Using the data below, restate exactly every line from the one with "Liberation Mono, monospace" up to and including the one with "masak, buka sedikit". No picture belongs in it.

◆ **RECORDS FOR THIS EXERCISE**:
-------

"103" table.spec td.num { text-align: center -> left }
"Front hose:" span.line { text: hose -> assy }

-------

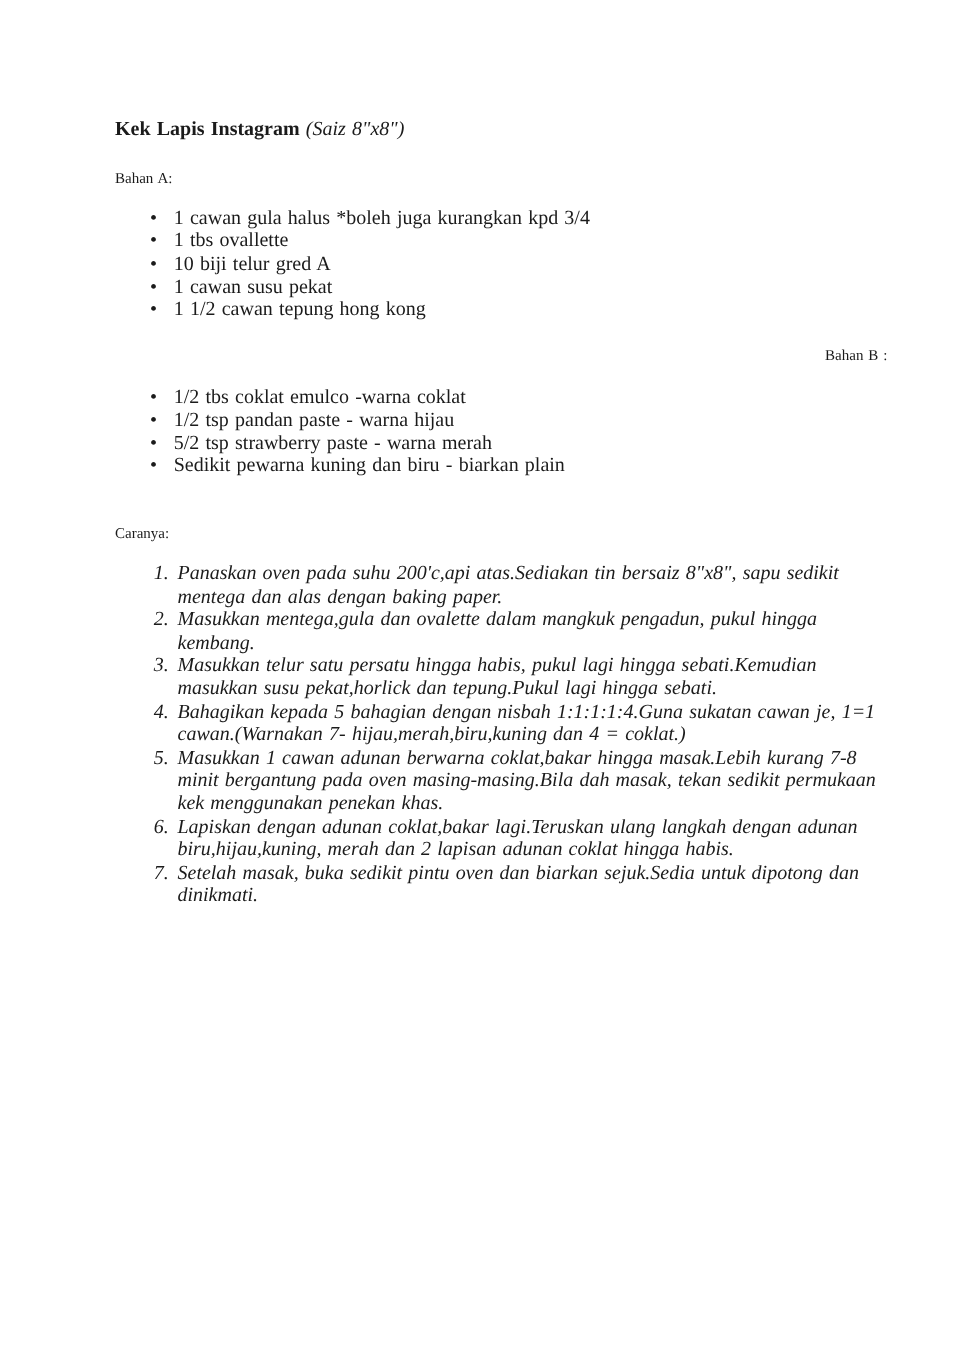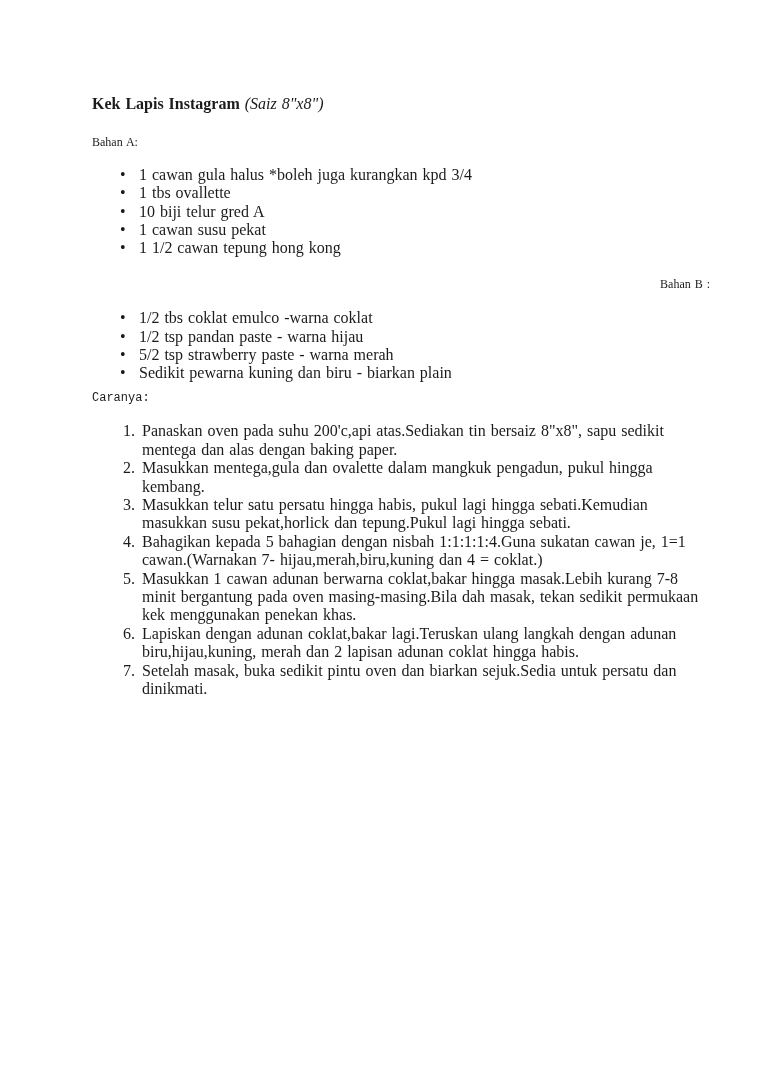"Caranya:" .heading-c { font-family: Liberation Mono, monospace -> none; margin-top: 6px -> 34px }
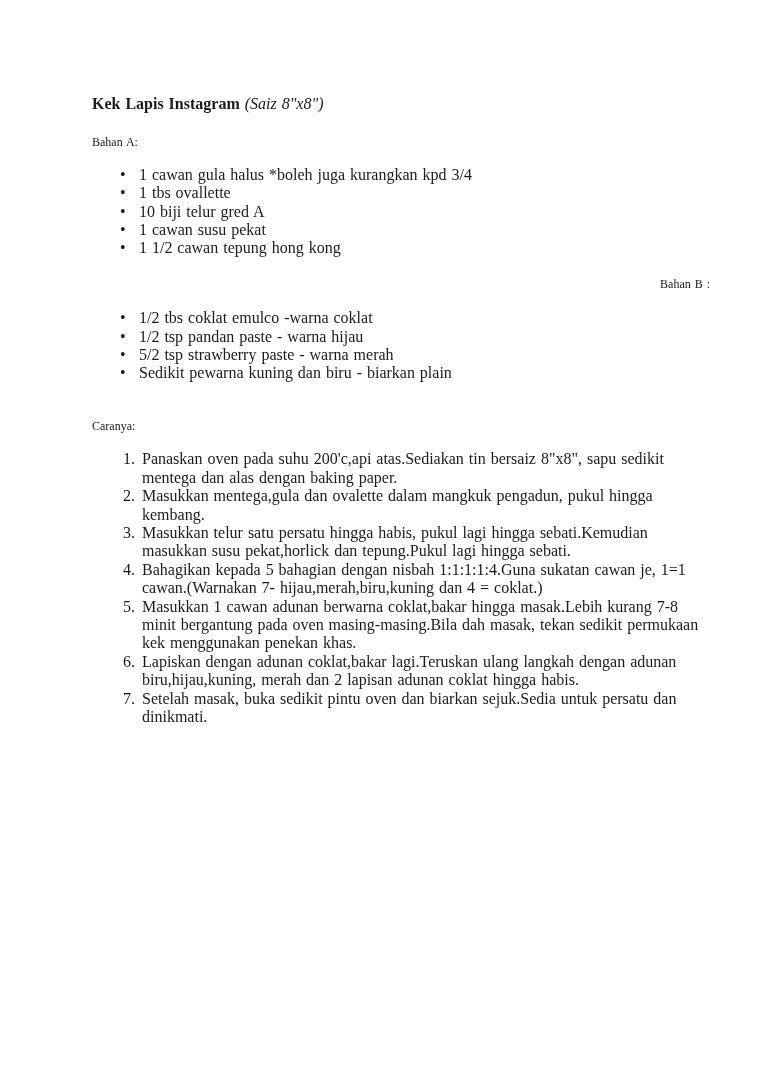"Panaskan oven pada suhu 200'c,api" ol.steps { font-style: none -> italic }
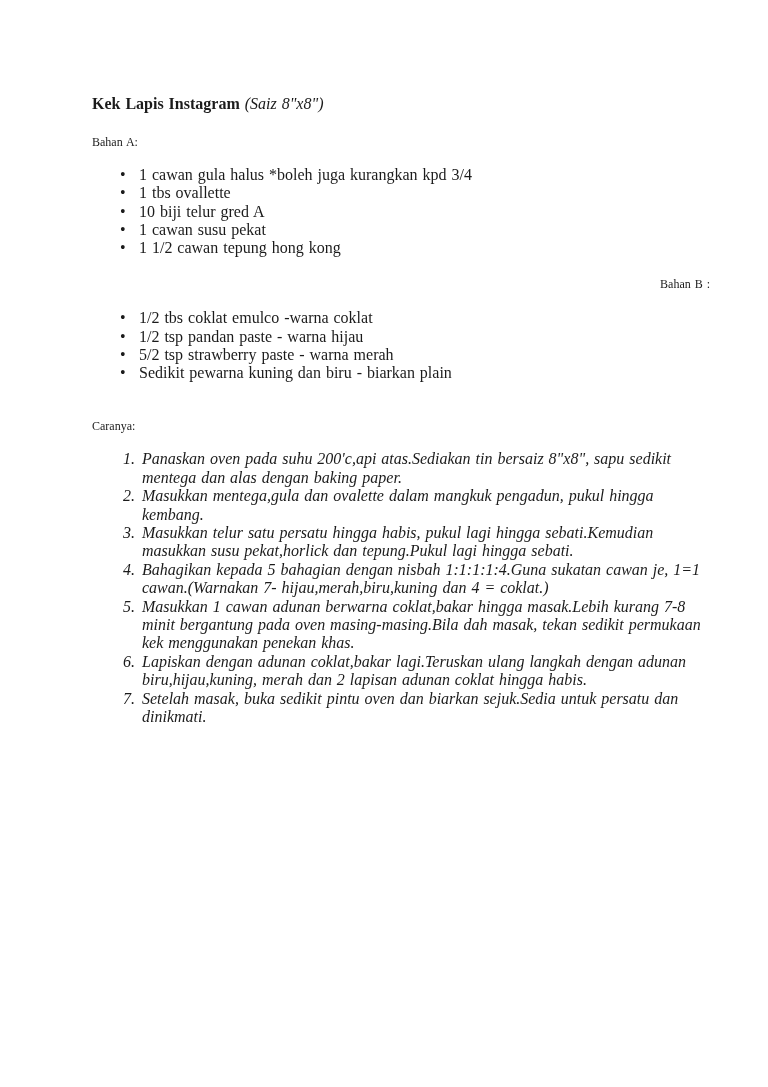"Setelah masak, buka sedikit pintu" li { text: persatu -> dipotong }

-------

◆ **WRITTEN SOLUTION**:
"Caranya:" .heading-c { font-family: Liberation Mono, monospace -> none; margin-top: 6px -> 34px }
"Panaskan oven pada suhu 200'c,api" ol.steps { font-style: none -> italic }
"Setelah masak, buka sedikit pintu" li { text: persatu -> dipotong }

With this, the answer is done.